August 1, 2011 | Unregistered Commenter/3rtfu11

Nathaniel - Oh yes, he was often horrible to watch in the film, but he really sank his teeth into the unsavoury bits of playing such a creep. He's so good at getting under the skin of his 'bad' characters and revealing plenty about them. I guess every aspect of him has to be horrid for it to work? But there were indeed problems in the film, outside of Sarsgaard, that weren't all that on the money. Although I didn't mind some of it.

Ty - Thank you for the kind words. Much appreciated, always. Those are great suggestions, I esp. like Ullman, Plimpton & Dennis ideas. I'll add them to the -to-do (to-"Take") pile and hope to feat. one or more asap.

/3rtfu11 - That's a great suggestion, I'll add her into the mix (and research on what films etc).

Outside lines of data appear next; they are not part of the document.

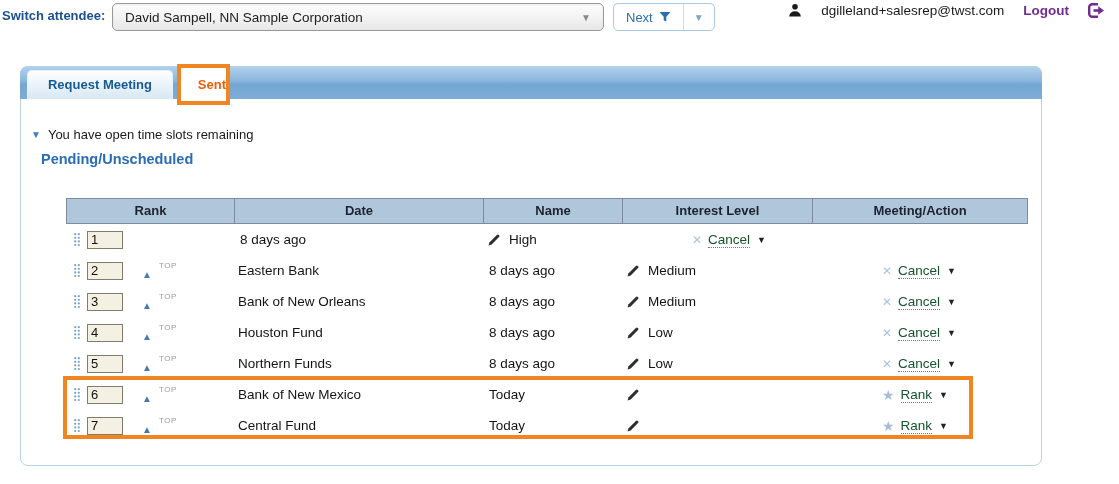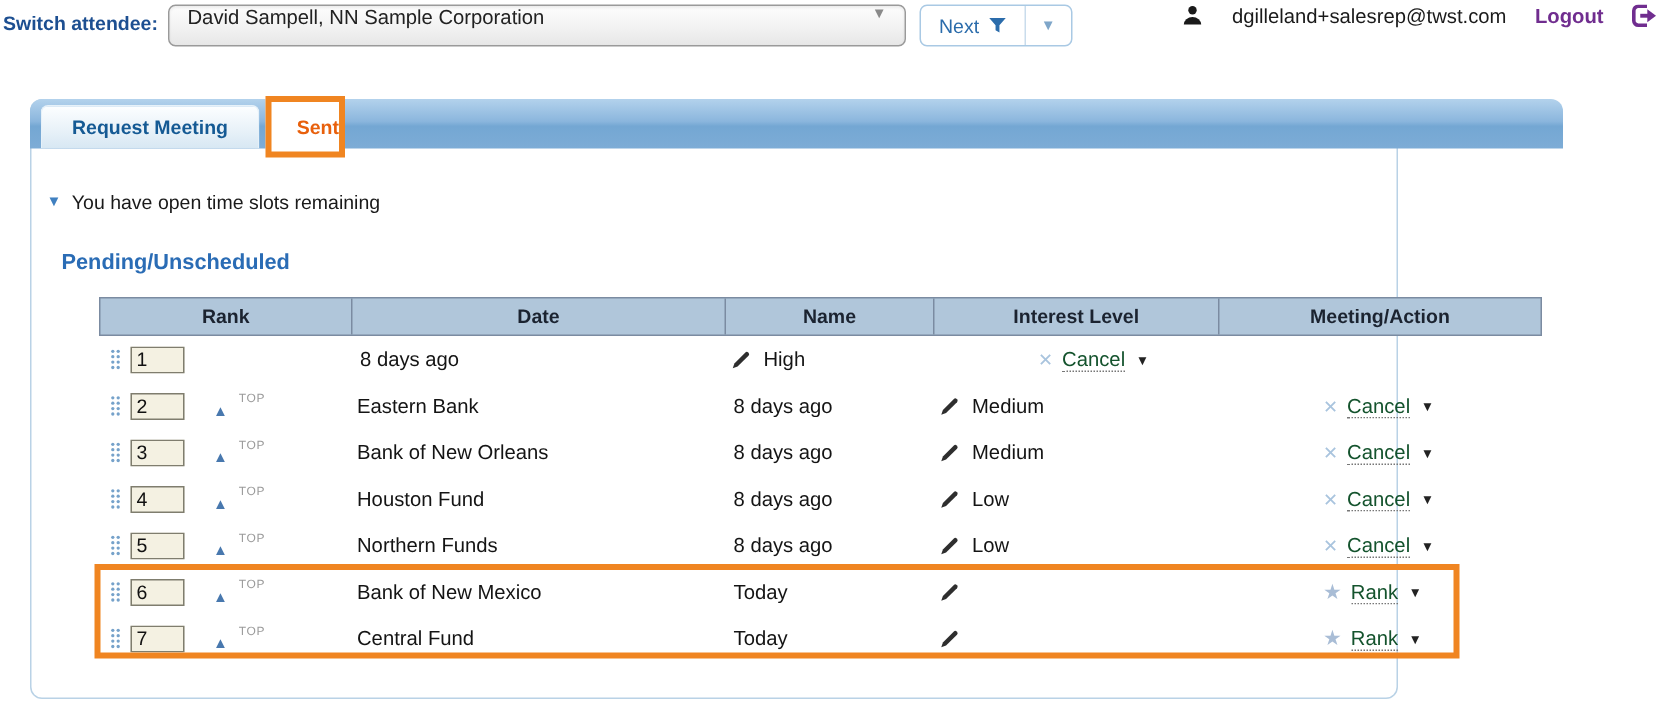--- a/index.html
+++ b/index.html
@@ -5,56 +5,56 @@
   * { margin:0; padding:0; box-sizing:border-box; }
   html,body { background:#fff; }
   body { font-family:"Liberation Sans","DejaVu Sans",sans-serif; }
   .page { position:relative; width:1119px; height:484px; background:#fff; overflow:hidden; }
 
   
   .switch-label { position:absolute; left:2px; top:8px; font-size:13px; font-weight:bold; color:#1d4f91; }
   .attendee-select { position:absolute; left:112px; top:3px; width:492px; height:28px;
       border:1px solid #9a9a9a; border-radius:5px;
       background:linear-gradient(180deg,#fdfdfd 0%,#f2f2f2 55%,#e7e7e7 100%);
-      display:flex; align-items:flex-start; padding:0 12px; cursor:pointer;
+      display:flex; align-items:center; padding:0 12px; cursor:pointer;
       box-shadow:inset 0 1px 2px rgba(0,0,0,0.08); }
   .attendee-select .sel-text { font-size:13.5px; color:#222; flex:1; white-space:nowrap; overflow:hidden; }
   .attendee-select .sel-arrow { font-size:10px; color:#8a8a8a; margin-left:8px; }
 
   .next-split { position:absolute; left:613px; top:3px; height:28px; display:flex;
       border:1px solid #a9c9e4; border-radius:5px; background:#fff; overflow:hidden; }
   .next-btn { display:flex; align-items:center; gap:6px; padding:0 12px; border:none; background:transparent;
       font-family:inherit; font-size:13px; font-weight:normal; color:#2b6cab; cursor:pointer; }
   .next-caret { width:31px; border:none; border-left:1px solid #c9dcec; background:transparent;
       color:#7fa6c9; font-size:10px; cursor:pointer; }
 
   .user-area { position:absolute; right:14px; top:2px; height:16px; display:flex; align-items:center; gap:19px; }
   .user-email { font-size:13.5px; color:#1a1a1a; }
   .logout-link { font-size:13.5px; font-weight:bold; color:#702d8f; text-decoration:none; cursor:pointer; }
   .logout-icon { cursor:pointer; }
 
   
-  .panel { position:absolute; left:20px; top:66px; width:912px; height:400px;
+  .panel { position:absolute; left:20px; top:66px; width:1022px; height:400px;
       background:#fff; border:1px solid #b9d2e6; border-radius:8px; }
   .tabbar { position:absolute; left:-1px; top:-1px; width:1022px; height:33px;
       border-radius:8px 8px 0 0;
       background:linear-gradient(180deg,#b3d2ec 0%,#8bb6dd 45%,#74a7d3 55%,#7dacd6 100%); }
   .tab-active { position:absolute; left:7px; top:4px; width:146px; height:29px;
       border-radius:5px 5px 0 0; border:1px solid #e6f1f9; border-bottom:none;
       background:linear-gradient(180deg,#fcfeff 0%,#e7f1f8 60%,#d7e7f3 100%);
       font-size:13px; font-weight:bold; color:#155a94; text-align:center; line-height:28px; cursor:pointer; }
   .tab-sent { position:absolute; left:156px; top:-3px; width:53px; height:41px;
       background:#fff; border:4px solid #f08521; font-size:13px; font-weight:bold;
       color:#e8600c; text-align:right; line-height:33px; cursor:pointer; z-index:5; }
 
   .notice { position:absolute; left:10px; top:60px; display:flex; align-items:center; gap:7px; }
   .notice .tri { color:#4080c0; font-size:10px; cursor:pointer; }
   .notice .txt { font-size:13px; color:#1a1a1a; }
 
-  .section-title { position:absolute; left:20px; top:100px; font-size:14.5px; font-weight:bold; color:#2a6cb5; }
+  .section-title { position:absolute; left:20px; top:84px; font-size:14.5px; font-weight:bold; color:#2a6cb5; }
 
   
   .table { position:absolute; left:45px; top:131px; width:962px; }
   .thead { display:grid; grid-template-columns:167px 249px 139px 190px 215px; height:26px;
       background:#b0c6da; border:1px solid #7b8ba1; width:962px; }
   .th { font-size:13px; font-weight:bold; color:#1b2330; text-align:center; line-height:24px;
       border-left:1px solid #7b8ba1; }
   .th:first-child { border-left:none; }
 
   .trow { display:grid; grid-template-columns:167px 249px 139px 190px 215px; height:31px; align-items:center; }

Thanks.

August 1, 2011 | Unregistered CommenterCraig

/3rtfu11, I love Illianna Douglas as well Grace of My Heart was on HBO the other day. She's so funny in Ghost World "mirror father mirror father". I don't think I could ever get the image of Robert De Niro chowing down on her face out of my head(yikes).

Craig, Thanks I'll look forward to that(I didn't mean to give you homework). I just went and looked at the previous ones you wrote. Anjelica Huston's and Harry Dean Stanton's might be my favorites so far. I could read take threes all day.

August 1, 2011 | Unregistered Commenterty

ty, GOMH was a film I always wanted to see based on the usage of "God Give Me Grace" in their commerical campaign. At the time I knew I wouldn't see this R rated film theactrially. As fate would have it we'd get cable and HBO during the late 90s and when GOMH came on I made sure to tape it. Having no idea whether it'd be good or bad -- turned out to be one of my personal favorite films of the decade.

I haven't seen it in ages and when it came on HBO again, I thought I'd give it a peek to see if I still like it, well, I still love it. The Music, the use of these actors -- I don't understand why movies of this quality about female subjects aren't made or just movies of this caliber aren't made often.

August 1, 2011 | Unregistered Commenter/3rtfu11

He's very handsome, one great thing he has besides his obvious acting talent.

Would love to see him more often.

August 1, 2011 | Unregistered CommenterPablo (BOG)

Sarsgaard is definitely among my favorite, that speech he gives in Shattered Glass, the intense hatred look he has on his face in Boys dont Cry, the aloofness of his Mark in Garden State, the master of zen and mystery he exhibits in An education, I love it when he interacts with Molina y Seymour....Sarsgaard will get his day Im sure he will!